[Exercise aim]:
An exact copy of every entry is needed here; the images stay out.

● ● ● ● ● ● ●

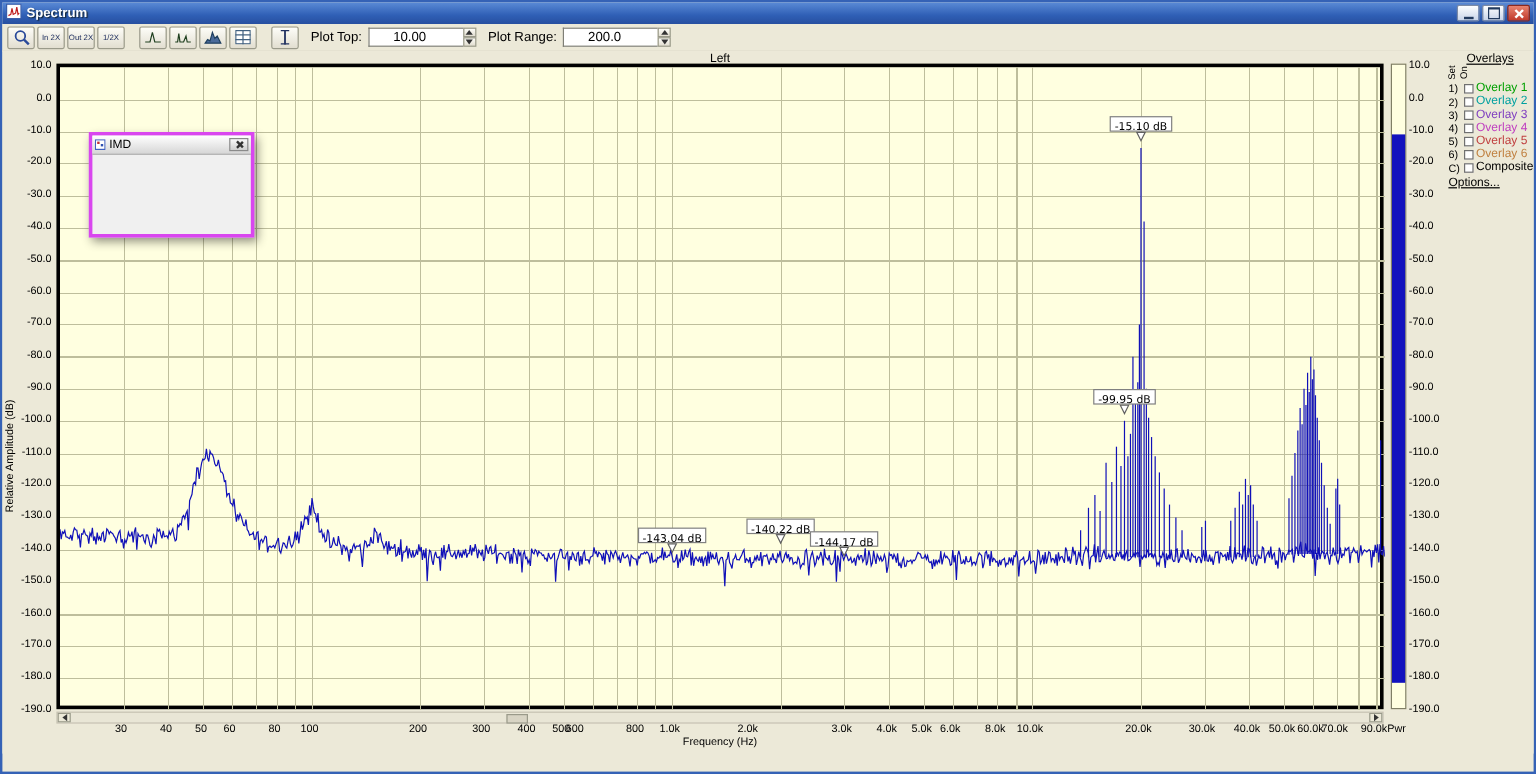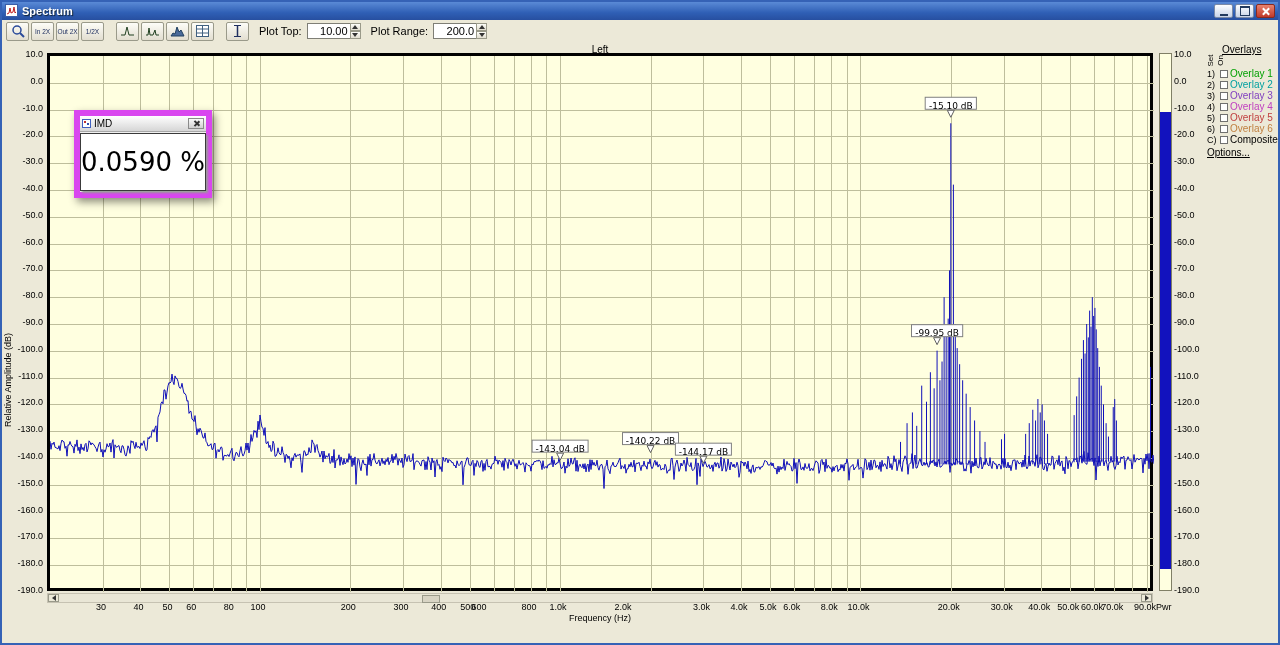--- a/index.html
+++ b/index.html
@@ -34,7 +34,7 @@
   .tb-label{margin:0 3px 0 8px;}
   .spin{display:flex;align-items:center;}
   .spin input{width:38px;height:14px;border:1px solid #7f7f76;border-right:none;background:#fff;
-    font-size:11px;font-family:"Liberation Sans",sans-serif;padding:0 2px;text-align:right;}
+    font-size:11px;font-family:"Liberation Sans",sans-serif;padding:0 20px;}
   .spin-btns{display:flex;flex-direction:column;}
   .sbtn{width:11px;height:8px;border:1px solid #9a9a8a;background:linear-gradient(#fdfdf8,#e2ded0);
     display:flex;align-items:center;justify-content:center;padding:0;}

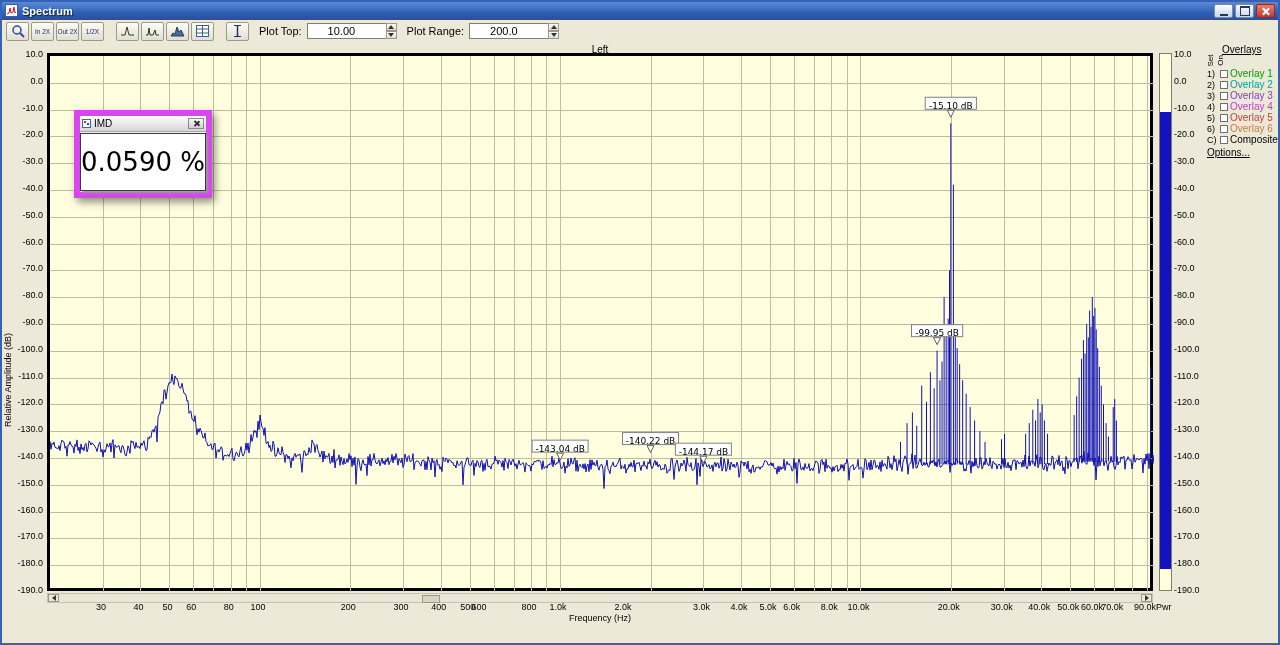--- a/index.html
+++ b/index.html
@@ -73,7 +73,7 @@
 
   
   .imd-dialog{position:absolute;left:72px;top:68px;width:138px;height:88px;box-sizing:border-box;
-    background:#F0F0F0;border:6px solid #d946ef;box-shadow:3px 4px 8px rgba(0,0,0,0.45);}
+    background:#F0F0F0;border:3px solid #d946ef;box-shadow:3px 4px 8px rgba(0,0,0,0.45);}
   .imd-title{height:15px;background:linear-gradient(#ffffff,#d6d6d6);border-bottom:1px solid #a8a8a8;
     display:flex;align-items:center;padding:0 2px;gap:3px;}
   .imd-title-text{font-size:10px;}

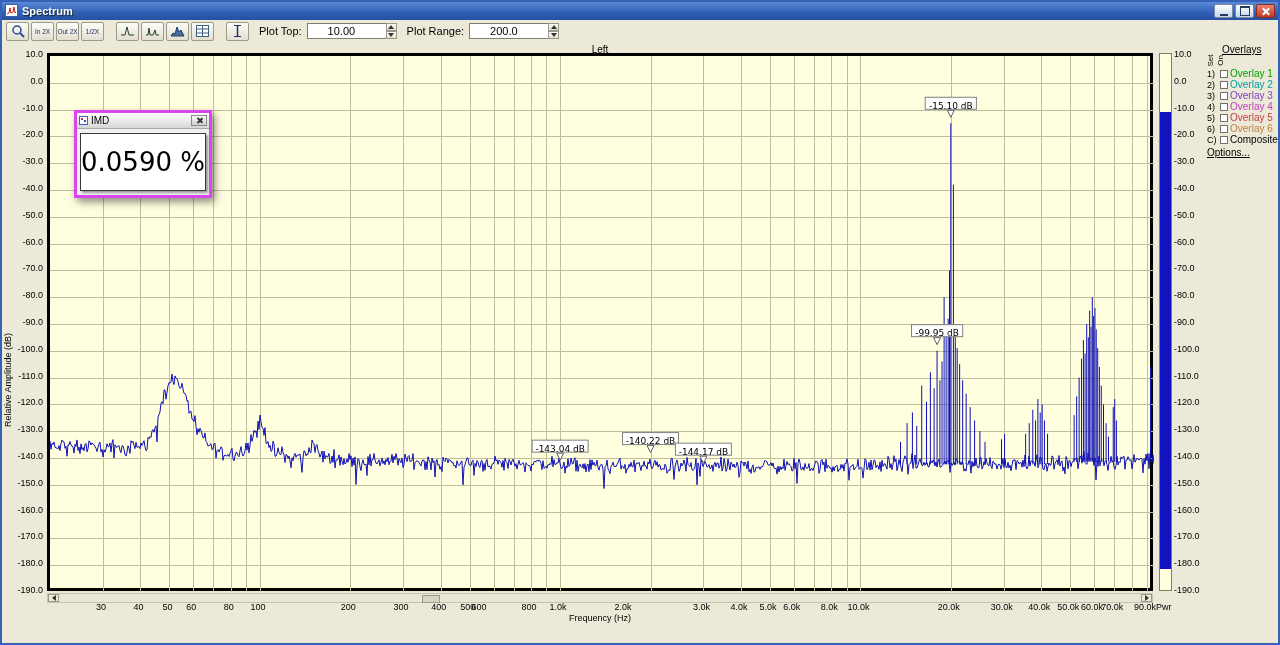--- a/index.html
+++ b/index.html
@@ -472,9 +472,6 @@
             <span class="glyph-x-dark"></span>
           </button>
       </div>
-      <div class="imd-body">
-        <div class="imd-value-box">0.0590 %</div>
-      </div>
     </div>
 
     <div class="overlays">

● ● ● ● ● ● ●

[Answer area]:
--- a/index.html
+++ b/index.html
@@ -34,7 +34,7 @@
   .tb-label{margin:0 3px 0 8px;}
   .spin{display:flex;align-items:center;}
   .spin input{width:38px;height:14px;border:1px solid #7f7f76;border-right:none;background:#fff;
-    font-size:11px;font-family:"Liberation Sans",sans-serif;padding:0 2px;text-align:right;}
+    font-size:11px;font-family:"Liberation Sans",sans-serif;padding:0 20px;}
   .spin-btns{display:flex;flex-direction:column;}
   .sbtn{width:11px;height:8px;border:1px solid #9a9a8a;background:linear-gradient(#fdfdf8,#e2ded0);
     display:flex;align-items:center;justify-content:center;padding:0;}

--- a/index.html
+++ b/index.html
@@ -73,7 +73,7 @@
 
   
   .imd-dialog{position:absolute;left:72px;top:68px;width:138px;height:88px;box-sizing:border-box;
-    background:#F0F0F0;border:6px solid #d946ef;box-shadow:3px 4px 8px rgba(0,0,0,0.45);}
+    background:#F0F0F0;border:3px solid #d946ef;box-shadow:3px 4px 8px rgba(0,0,0,0.45);}
   .imd-title{height:15px;background:linear-gradient(#ffffff,#d6d6d6);border-bottom:1px solid #a8a8a8;
     display:flex;align-items:center;padding:0 2px;gap:3px;}
   .imd-title-text{font-size:10px;}

--- a/index.html
+++ b/index.html
@@ -472,9 +472,6 @@
             <span class="glyph-x-dark"></span>
           </button>
       </div>
-      <div class="imd-body">
-        <div class="imd-value-box">0.0590 %</div>
-      </div>
     </div>
 
     <div class="overlays">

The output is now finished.